Sie alle glauben: Der Fehler liegt im Verteilsystem. Berücksichtigt wird nämlich der Zuwachs zwischen 2012 und 2013 von Zuwanderern aus Rumänien und Bulgarien, für die die Kommunen Sozialleistungen wie die „Kosten der Unterkunft“ zahlen. Städte wie Dortmund, die einen hohen Bestand an Zuwanderern mit Hartz IV-Bezug, aber nur geringe Zuwachs-Zahlen haben, fallen im Vergleich zurück. Laut einer Studie des Instituts für Arbeitsmarkt- und Berufsforschung aus 2013 sind die meisten Zuwanderer aus Südosteuropa im erwerbsfähigen Alter. berufstätig und leben nicht von Sozialleistungen. Das ist auch im Ruhrgebiet so.

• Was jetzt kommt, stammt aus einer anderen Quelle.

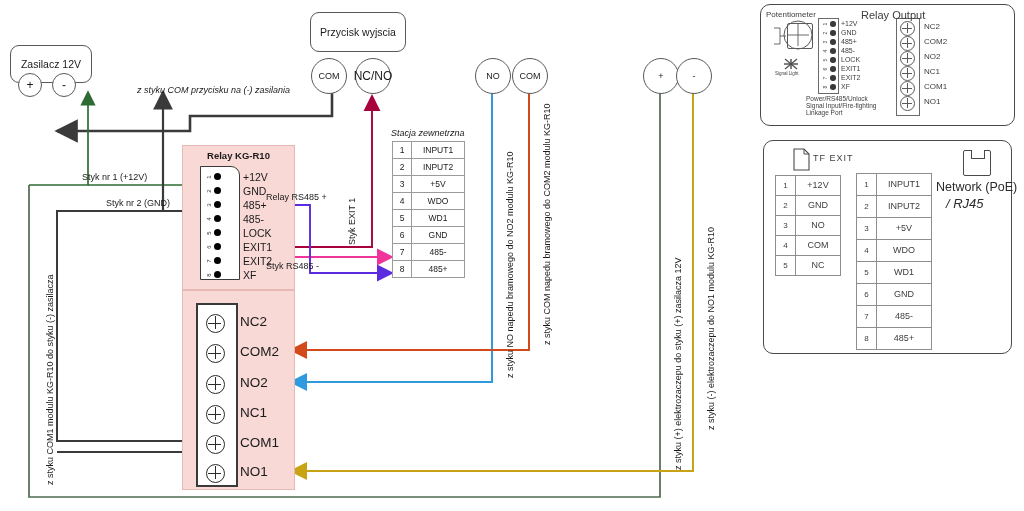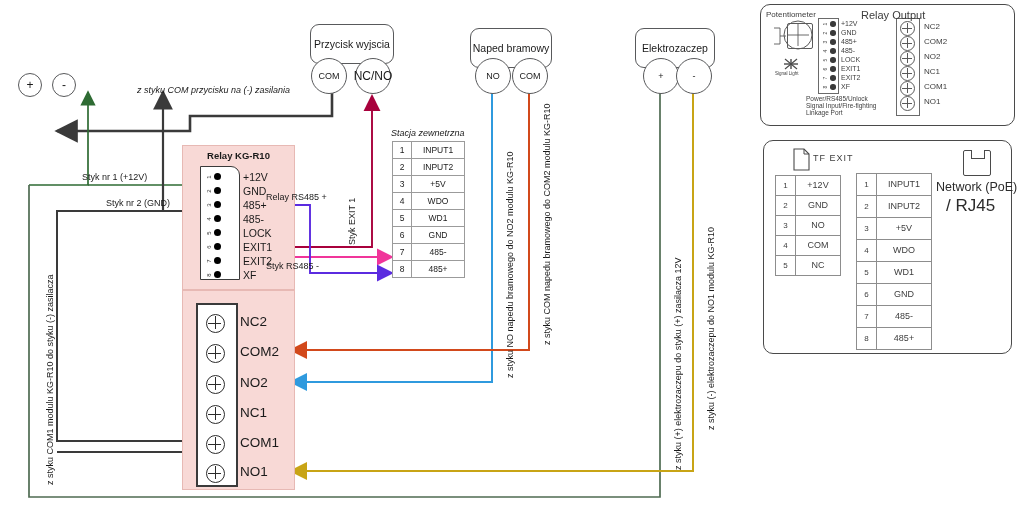--- a/index.html
+++ b/index.html
@@ -136,50 +136,47 @@
 
     <path d="M239,205 L310,205 L310,273 L392,273" fill="none" stroke="#5b2be0" stroke-width="1.9" marker-end="url(#ah-purple)"></path>
 
     <path d="M492,92 L492,382 L291,382" fill="none" stroke="#2f9ade" stroke-width="2.0" marker-end="url(#ah-blue)"></path>
 
     <path d="M529,92 L529,350 L291,350" fill="none" stroke="#d2491b" stroke-width="2.0" marker-end="url(#ah-orange)"></path>
 
     <path d="M693,92 L693,471 L291,471" fill="none" stroke="#c8a415" stroke-width="2.0" marker-end="url(#ah-olive)"></path>
   </svg>
 
+  <div class="node devbox" style="left:10px;top:45px;width:82px;height:38px;">
+    <span>Zasilacz 12V</span>
+  </div>
   <div class="term small" style="left:18px;top:73px;width:22px;height:22px;">
     <span>+</span>
   </div>
   <div class="term small" style="left:52px;top:73px;width:22px;height:22px;">
     <span>-</span>
   </div>
 
-  <div class="node devbox" style="left:310px;top:24px;width:84px;height:40px;">
+  <div class="node devbox" style="left:310px;top:12px;width:96px;height:40px;">
     <span>Przycisk wyjscia</span>
   </div>
   <div class="term" style="left:311px;top:58px;width:34px;height:34px;">
     <span>COM</span>
   </div>
   <div class="term small" style="left:355px;top:58px;width:34px;height:34px;">
     <span>NC/NO</span>
   </div>
 
-  <div class="node devbox" style="left:470px;top:28px;width:82px;height:40px;">
-    <span>Naped bramowy</span>
-  </div>
   <div class="term" style="left:475px;top:58px;width:34px;height:34px;">
     <span>NO</span>
   </div>
   <div class="term" style="left:512px;top:58px;width:34px;height:34px;">
     <span>COM</span>
   </div>
 
-  <div class="node devbox" style="left:635px;top:28px;width:80px;height:40px;">
-    <span>Elektrozaczep</span>
-  </div>
   <div class="term" style="left:643px;top:58px;width:34px;height:34px;">
     <span>+</span>
   </div>
   <div class="term" style="left:676px;top:58px;width:34px;height:34px;">
     <span>-</span>
   </div>
 
   <div class="node pinkbox" style="left:182px;top:145px;width:113px;height:145px;"></div>
   <div class="node pinkbox" style="left:182px;top:290px;width:113px;height:200px;"></div>
   <div class="pinktitle" style="left:182px;top:150px;width:113px;">Relay KG-R10</div>
@@ -462,15 +459,15 @@
       <td class="n">8</td>
       <td class="v">485+</td>
         </tr>
   </tbody>
     </table>
 
   <div class="rjicon" style="left:963px;top:150px;">
     <div class="rjnotch"></div>
   </div>
   <div class="ptxt" style="left:936px;top:180px;font-size:12.5px;color:#2b2b2b;">Network (PoE)</div>
-  <div class="ptxt" style="left:946px;top:196px;font-size:17px;color:#2b2b2b;">/ RJ45</div>
+  <div class="ptxt" style="left:946px;top:196px;font-size:13px;color:#2b2b2b;font-style:italic;">/ RJ45</div>
 
 </div>
 
 </body></html>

NRW droht ein Verteilungs-Konflikt 

Das Geld aus der „Soforthilfe“ fließt vom Bund an die Länder. Nur sie dürfen es formal an die Kommunen verteilen. Wenn es NRW nicht gelingt, mehr Bundeshilfe auszuhandeln, könnte NRW-Sozialminister Guntram Schneider (SPD) trotzdem Dortmund oder Gelsenkirchen aus dem 5,7-Millionen-Euro-Topf Geld geben. Dann aber droht im Land der gleiche Verteilungskonflikt – diesmal zwischen den Kommunen. Was Dortmund oder Gelsenkirchen bekämen, würde Köln, Hamm oder Duisburg fehlen, obwohl sie nach der Bundesliste die Begünstigten sind.

In den Rathäusern in Dortmund, Gelsenkirchen und Herne hält man diese Verteilung von „Soforthilfe“ für ungerecht. Aus Gelsenkirchen hieß es: „Für uns ist die Messe noch nicht gelesen.“

Herne hat schon S.O.S. gefunkt

Gudrun Thierhoff, Bildungsdezernentin in Herne, sagte: „Man sollte bei der Verteilung der Soforthilfe genau analysieren, welche Zuwanderer aus Südosteuropa in ein Land und in eine Stadt kommen. Viele Städte in Süddeutschland verzeichnen große Zuzüge von Fachkräften, zum Beispiel für Pflege. Wir im Ruhrgebiet haben es oft mit Menschen zu tun, die aus sehr prekären Verhältnissen kommen. Die Städte hier sind arm. Unsere Meinung wird aber kaum gehört.“

Erst vor wenigen Tagen hatte die Herner Verwaltung „S.O.S.“ gefunkt und die örtliche Politik um 440 000 Euro zusätzliche Haushaltsmittel gebeten, um auf die Zuwanderung reagieren zu können.

„Der Verteil-Schlüssel bildet die Problemlage nicht ab. Wir sind äußerst unzufrieden“, sagte die Dortmunder Sozialdezernentin Birgit Zoerner dieser Zeitung. „Wir Vertreter der Städte werden dem Bund Indikatoren vorschlagen, die die Problemlage besser wiedergeben.“ Es sei zwar schon ein Erfolg, dass der Bund überhaupt den Betroffenen eine pauschale Entlastung zahlen will. „Aber einmal 25 Millionen Euro für alle, das deckt nicht annähernd die Kosten“, so Birgit Zoerner.

Das Gesetz zur „Soforthilfe“ ist im Bundesrat zustimmungspflichtig. Die Länder können den Schlüssel, den der Bund vorschlägt, noch ändern.